- AWAY has an average dollar-volume (as measured by average daily share volume multiplied by share price) of $30.5 million.
- AWAY has traded 451,854 shares today.
- AWAY traded in a range 223.2% of the normal price range with a price range of $1.89.
- AWAY traded above its daily resistance level (quality: 48 days, meaning that the stock is crossing a resistance level set by the last 48 calendar days. The resistance price is defined by the Price - $0.01 at the time of the signal).
Stocks matching the 'Barbarian at the Gate' criteria are worthwhile stocks to watch for a variety of factors including historical back testing and volatility. Trade-Ideas targets these opportunities because the stock is exhibiting an unusual behavior while displaying positive price action. In this case, the stock crossed an important inflection point; namely, 'resistance' while at the same time the range of the stock's movement in price is more than twice its normal size. This large range foreshadows a possible continuation as the stock moves higher. EXCLUSIVE OFFER: Get the inside scoop on opportunities in AWAY with the Ticky from Trade-Ideas. See the FREE profile for AWAY NOW at Trade-Ideas More details on AWAY: HomeAway, Inc., together with its subsidiaries, operates an online vacation rental property marketplace that enables property owners and managers to market properties for rental to vacation travelers. AWAY has a PE ratio of 193.5. Currently there are 8 analysts that rate HomeAway a buy, no analysts rate it a sell, and 6 rate it a hold.
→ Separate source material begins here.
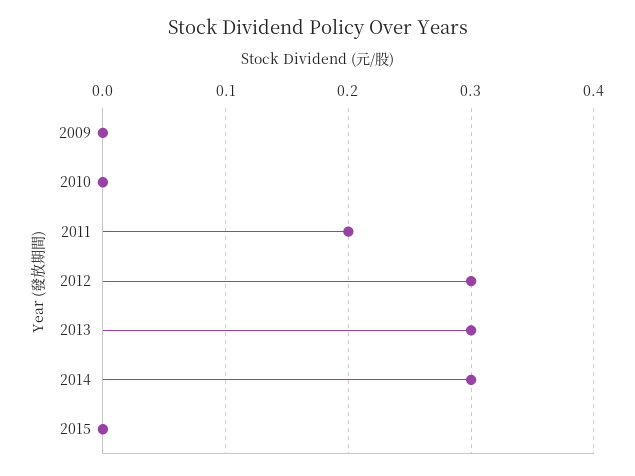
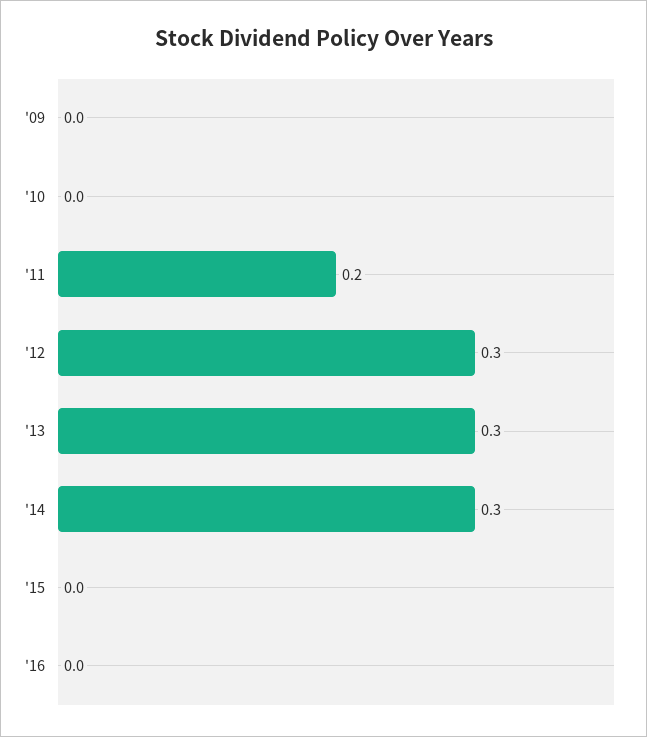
'16: none -> 0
The average volume for HomeAway has been 1.2 million shares per day over the past 30 days. HomeAway has a market cap of $3.1 billion and is part of the technology sector and internet industry. The stock has a beta of 0.89 and a short float of 8% with 8.31 days to cover. Shares are down 19.2% year-to-date as of the close of trading on Tuesday. STOCKS TO BUY: TheStreet Quant Ratings has identified a handful of stocks that can potentially TRIPLE in the next 12 months. Learn more. TheStreetRatings.com Analysis: TheStreet Quant Ratings rates HomeAway as a hold. The company's strengths can be seen in multiple areas, such as its robust revenue growth, expanding profit margins and good cash flow from operations. However, as a counter to these strengths, we also find weaknesses including deteriorating net income and disappointing return on equity. Highlights from the ratings report include:
- The revenue growth came in higher than the industry average of 7.3%. Since the same quarter one year prior, revenues rose by 31.9%. This growth in revenue does not appear to have trickled down to the company's bottom line, displayed by a decline in earnings per share.
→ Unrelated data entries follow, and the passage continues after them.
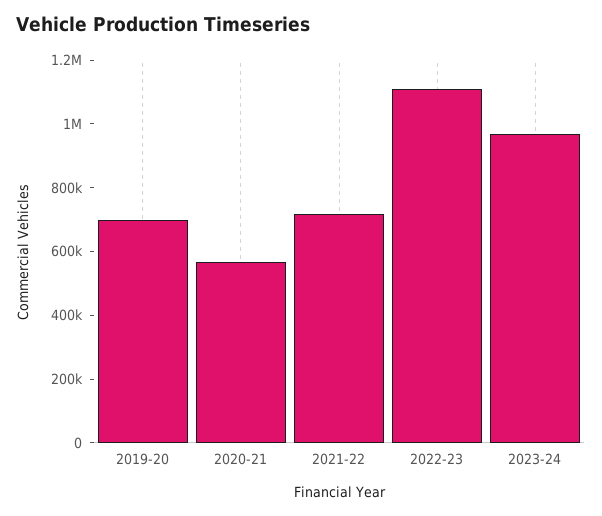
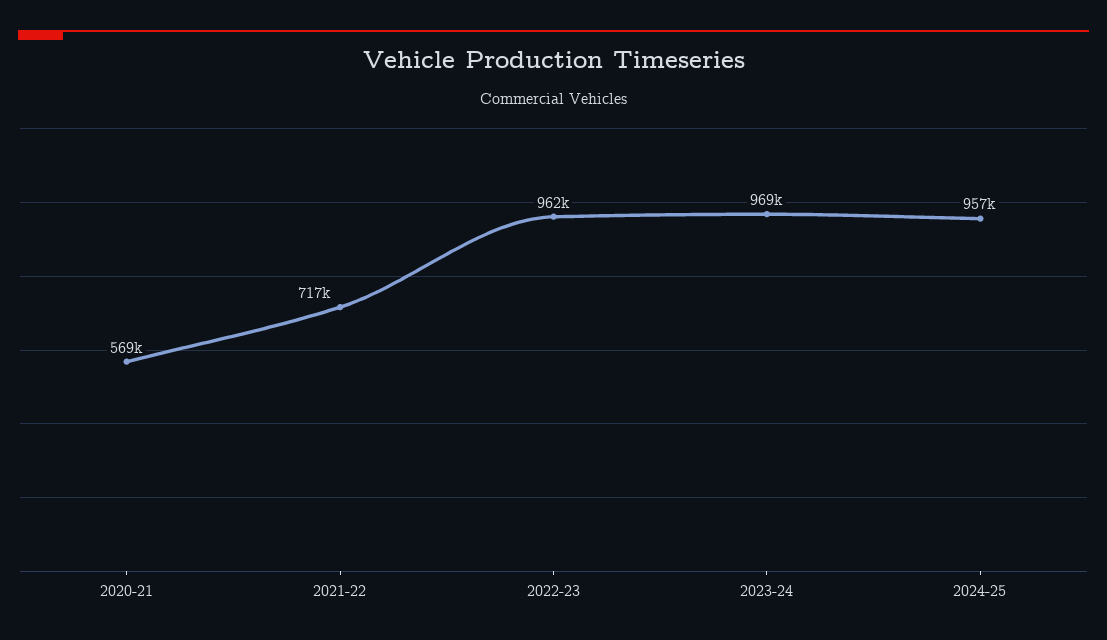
2019-20: 700000 -> none
2022-23: 1100000 -> 962000
2024-25: none -> 957000

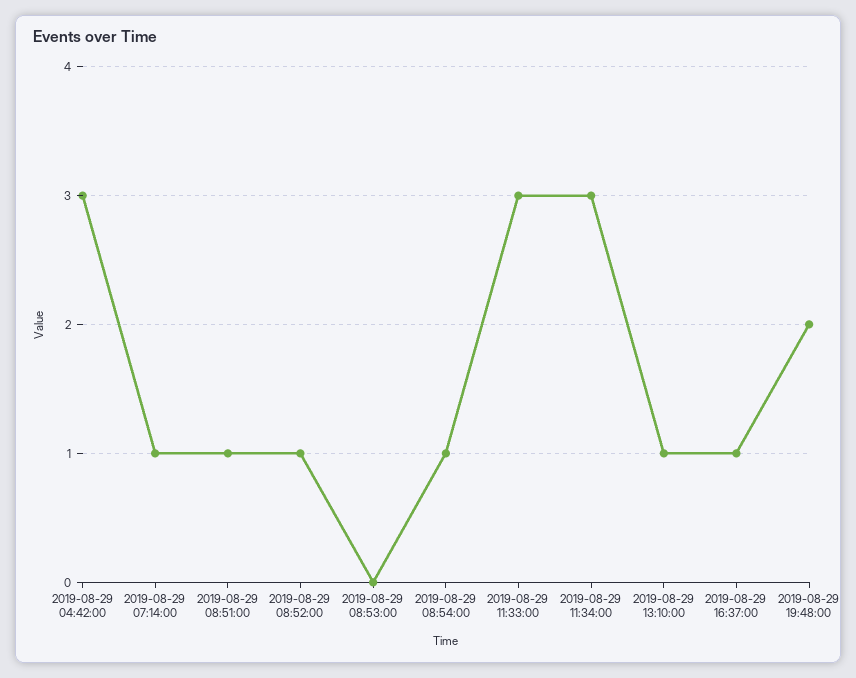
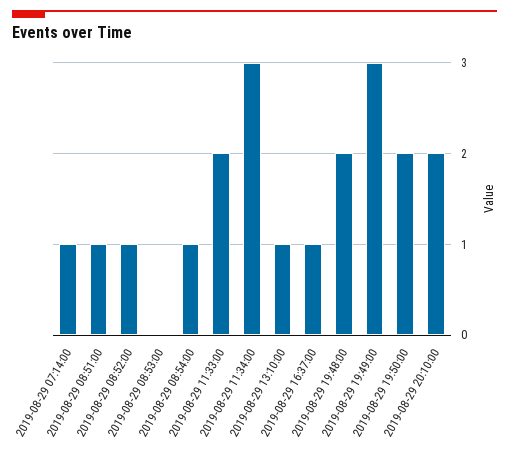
2019-08-29 04:42:00: 3 -> none
2019-08-29 11:33:00: 3 -> 2
2019-08-29 19:49:00: none -> 3
2019-08-29 19:50:00: none -> 2
2019-08-29 20:10:00: none -> 2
- The gross profit margin for HOMEAWAY INC is currently very high, coming in at 85.79%. It has increased from the same quarter the previous year. Along with this, the net profit margin of 3.38% is above that of the industry average.
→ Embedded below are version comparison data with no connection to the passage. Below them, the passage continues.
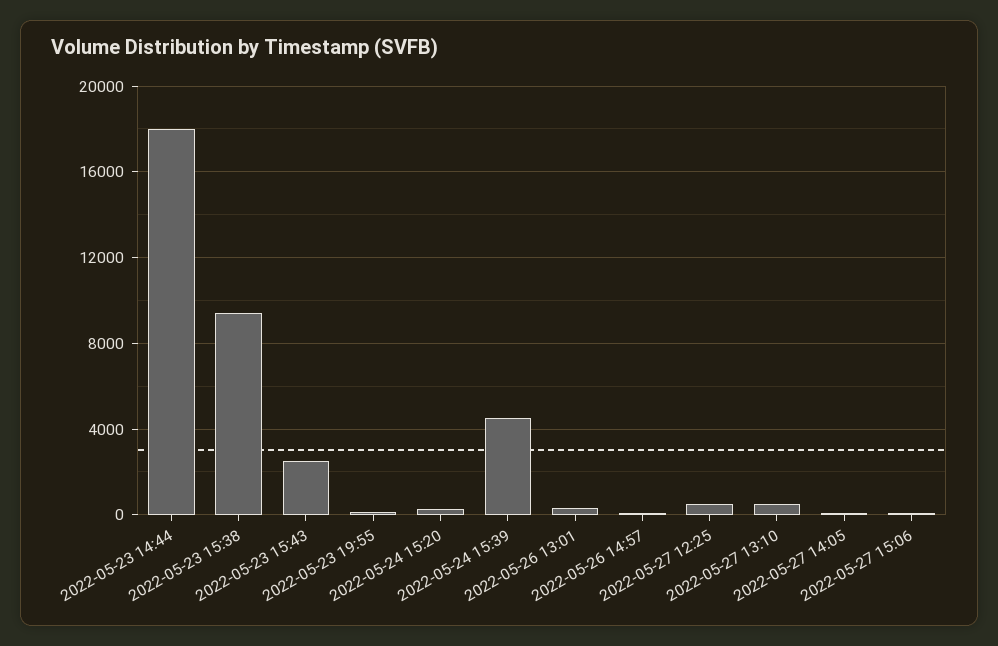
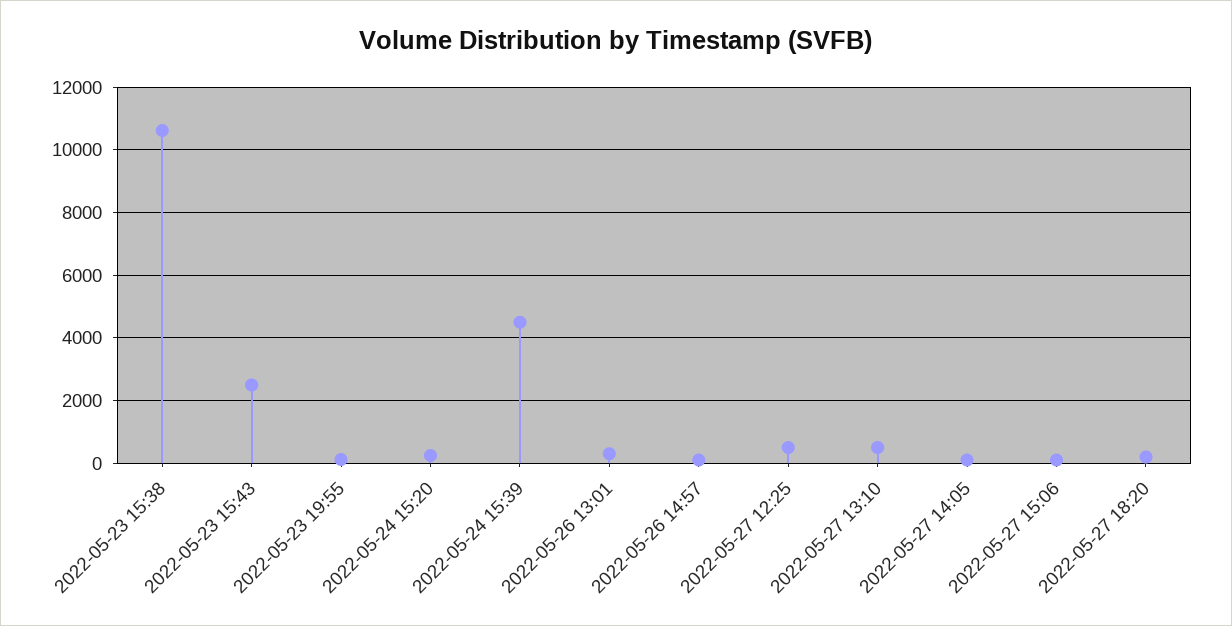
2022-05-23 14:44: 18000 -> none
2022-05-23 15:38: 9500 -> 10600
2022-05-27 18:20: none -> 200

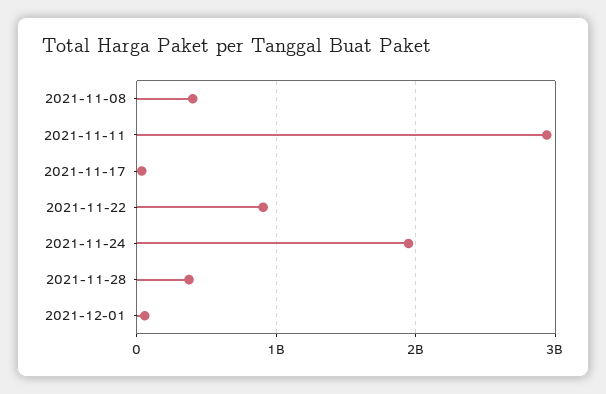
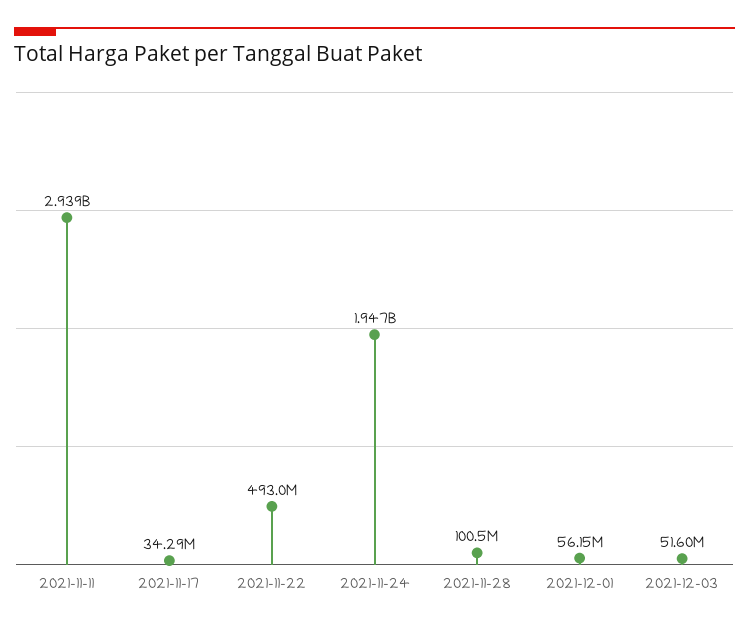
2021-11-08: 400000000 -> none
2021-11-22: 900000000 -> 493000000
2021-11-28: 400000000 -> 100500000
2021-12-03: none -> 51600000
- Despite currently having a low debt-to-equity ratio of 0.33, it is higher than that of the industry average, inferring that management of debt levels may need to be evaluated further. Even though the debt-to-equity ratio shows mixed results, the company's quick ratio of 3.28 is very high and demonstrates very strong liquidity.
- The company, on the basis of change in net income from the same quarter one year ago, has significantly underperformed when compared to that of the S&P 500 and the Internet & Catalog Retail industry. The net income has significantly decreased by 29.3% when compared to the same quarter one year ago, falling from $5.47 million to $3.87 million.
- The company's current return on equity has slightly decreased from the same quarter one year prior. This implies a minor weakness in the organization. Compared to other companies in the Internet & Catalog Retail industry and the overall market, HOMEAWAY INC's return on equity significantly trails that of both the industry average and the S&P 500.
- You can view the full HomeAway Ratings Report.